Your task
Every entry below should be reproduced exactly; no picture is to be included.
= = = =
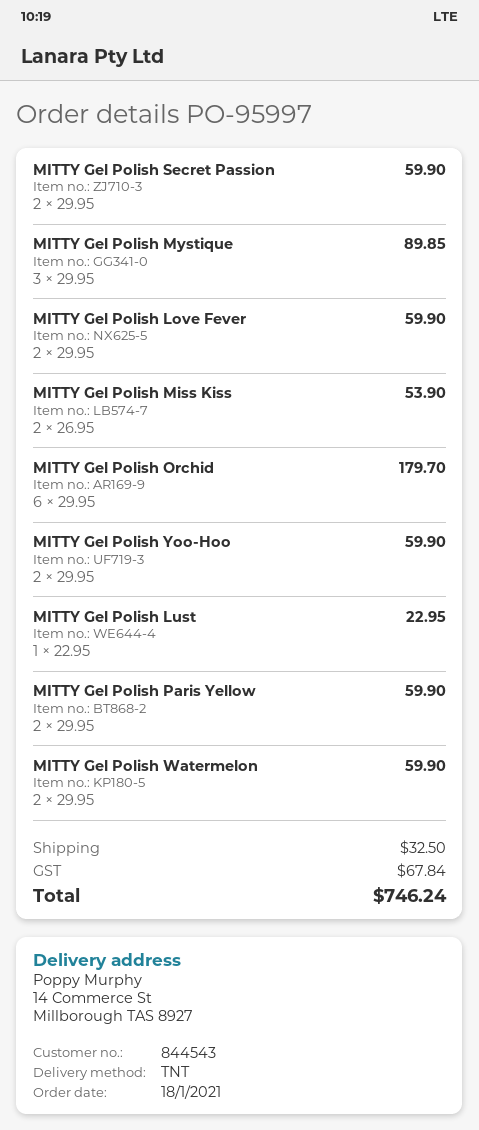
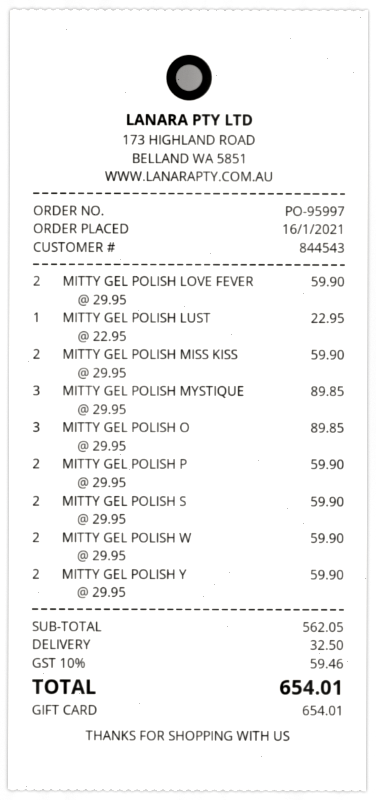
order date: 2021-01-18 -> 2021-01-16
MITTY Gel Polish Miss Kiss: 2 x 26.95 = 53.90 -> 2 x 29.95 = 59.90
MITTY Gel Polish Orchid: 6 x 29.95 = 179.70 -> 3 x 29.95 = 89.85
tax: 67.84 -> 59.46
total: 746.24 -> 654.01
= = = =
Exercise solution
order date: 2021-01-18 -> 2021-01-16
MITTY Gel Polish Miss Kiss: 2 x 26.95 = 53.90 -> 2 x 29.95 = 59.90
MITTY Gel Polish Orchid: 6 x 29.95 = 179.70 -> 3 x 29.95 = 89.85
tax: 67.84 -> 59.46
total: 746.24 -> 654.01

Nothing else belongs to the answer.